**Exercise prompt:** All that is wanted is the exact lines from the first line of the data below through the line with "top:70px; width:768px; height:482px;", both ends included, with pictures omitted.

═════ Records for the task

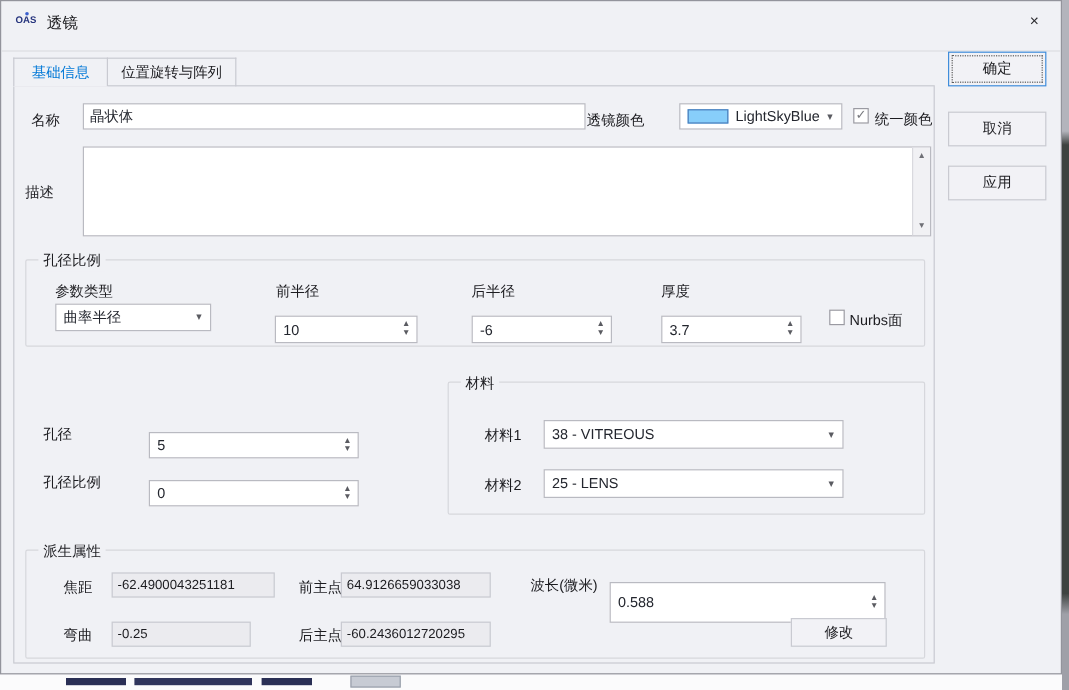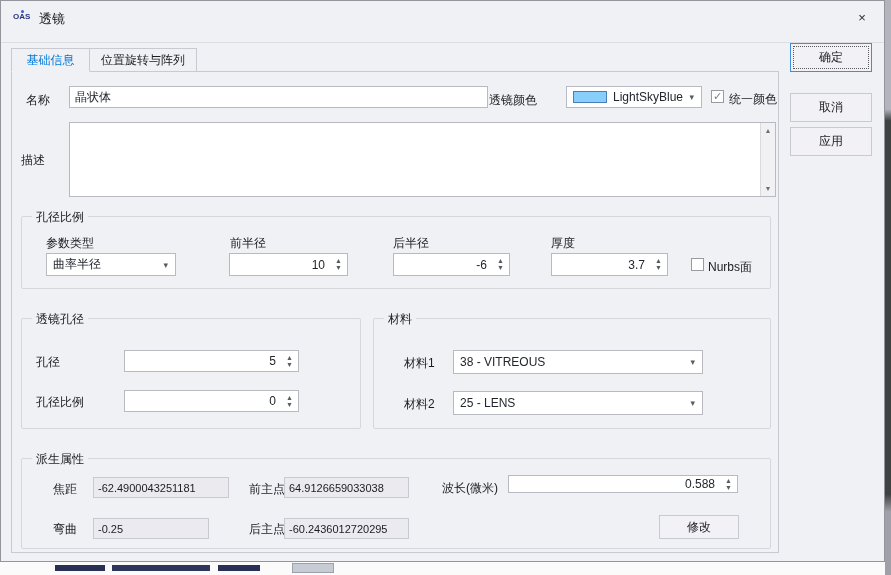--- a/index.html
+++ b/index.html
@@ -29,21 +29,21 @@
   .tab.inactive { left:89px; width:107px; color:#1c1c20;
                   border:1px solid #c9cad1; border-left:none; border-bottom:none; }
   .pane { position:absolute; left:10px; top:70px; width:768px; height:482px;
           border:1px solid #c9cad1; }
 
   
   .lbl { position:absolute; font-size:12px; color:#1c1c20; white-space:nowrap; }
   .field { position:absolute; background:#ffffff; border:1px solid #b9bac1;
            font-size:12px; color:#23262e; display:flex; align-items:center;
            padding:0 6px; overflow:hidden; white-space:nowrap; }
-  .field.spin { justify-content:flex-end; padding-right:22px; }
+  .field.spin { padding-right:22px;margin-top:10px; }
   .arrows { position:absolute; right:5px; top:0; height:100%; display:flex;
             flex-direction:column; justify-content:center; gap:1px; }
   .arrows span { font-size:7px; line-height:6px; color:#5a5b61; text-align:center; }
   .combo { position:absolute; background:#ffffff; border:1px solid #b9bac1;
            font-size:12px; color:#23262e; display:flex; align-items:center;
            padding:0 6px; white-space:nowrap; }
   .caret { position:absolute; right:7px; font-size:9px; color:#5a5b61; }
   .swatch { width:34px; height:12px; background:#87CEFA; border:1px solid #4a7ebb;
             margin-right:6px; flex:none; }
   .checkbox { position:absolute; width:13px; height:13px; background:#ffffff;
@@ -100,21 +100,21 @@
       <div class="title">透镜</div>
       <div class="close">×</div>
     </div>
 
     <div class="tab active">基础信息</div>
     <div class="tab inactive">位置旋转与阵列</div>
     <div class="pane"></div>
 
     <div class="btn default" style="left:789px;top:42px;width:82px;height:29px">确定</div>
     <div class="btn" style="left:789px;top:92px;width:82px;height:29px">取消</div>
-    <div class="btn" style="left:789px;top:126px;width:82px;height:29px">应用</div>
+    <div class="btn" style="left:789px;top:137px;width:82px;height:29px">应用</div>
 
     <div class="lbl" style="left:25px;top:91px">名称</div>
     <input class="nativefield" style="left: 68px; top: 85px; width: 419px; height: 22px;" value="晶状体">
     <div class="lbl" style="left:488px;top:91px">透镜颜色</div>
     <div class="combo" style="left:565px;top:85px;width:136px;height:22px;padding-right:18px">
       <span class="swatch"></span>
       <span>LightSkyBlue</span>
       <span class="caret">▾</span>
     </div>
     <div class="checkbox" style="left:710px;top:89px">
@@ -157,23 +157,20 @@
     <div class="field spin" style="left:550px;top:252px;width:117px;height:23px">
       <span>3.7</span>
       <span class="arrows">
           <span>▲</span>
           <span>▼</span>
         </span>
     </div>
     <div class="checkbox" style="left:690px;top:257px"></div>
     <div class="lbl" style="left:707px;top:258px">Nurbs面</div>
 
-    <div class="group" style="left:20px;top:317px;width:340px;height:111px">
-      <div class="legend">透镜孔径</div>
-    </div>
     <div class="lbl" style="left:35px;top:353px">孔径</div>
     <div class="field spin" style="left:123px;top:349px;width:175px;height:22px">
       <span>5</span>
       <span class="arrows">
           <span>▲</span>
           <span>▼</span>
         </span>
     </div>
     <div class="lbl" style="left:35px;top:393px">孔径比例</div>
     <div class="field spin" style="left:123px;top:389px;width:175px;height:22px">
@@ -199,21 +196,21 @@
     </div>
 
     <div class="group" style="left:20px;top:457px;width:750px;height:91px">
       <div class="legend">派生属性</div>
     </div>
     <div class="lbl" style="left:52px;top:480px">焦距</div>
     <div class="ro" style="left:92px;top:476px;width:136px;height:21px">-62.4900043251181</div>
     <div class="lbl" style="left:248px;top:480px">前主点</div>
     <div class="ro" style="left:283px;top:476px;width:125px;height:21px">64.9126659033038</div>
     <div class="lbl" style="left:441px;top:479px">波长(微米)</div>
-    <div class="field spin" style="left:507px;top:474px;width:230px;height:18px">
+    <div class="field spin" style="left:507px;top:474px;width:230px;height:34px">
       <span>0.588</span>
       <span class="arrows">
           <span>▲</span>
           <span>▼</span>
         </span>
     </div>
     <div class="lbl" style="left:52px;top:520px">弯曲</div>
     <div class="ro" style="left:92px;top:517px;width:116px;height:21px">-0.25</div>
     <div class="lbl" style="left:248px;top:520px">后主点</div>
     <div class="ro" style="left:283px;top:517px;width:125px;height:21px">-60.2436012720295</div>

══════════

**Task output:**
--- a/index.html
+++ b/index.html
@@ -29,21 +29,21 @@
   .tab.inactive { left:89px; width:107px; color:#1c1c20;
                   border:1px solid #c9cad1; border-left:none; border-bottom:none; }
   .pane { position:absolute; left:10px; top:70px; width:768px; height:482px;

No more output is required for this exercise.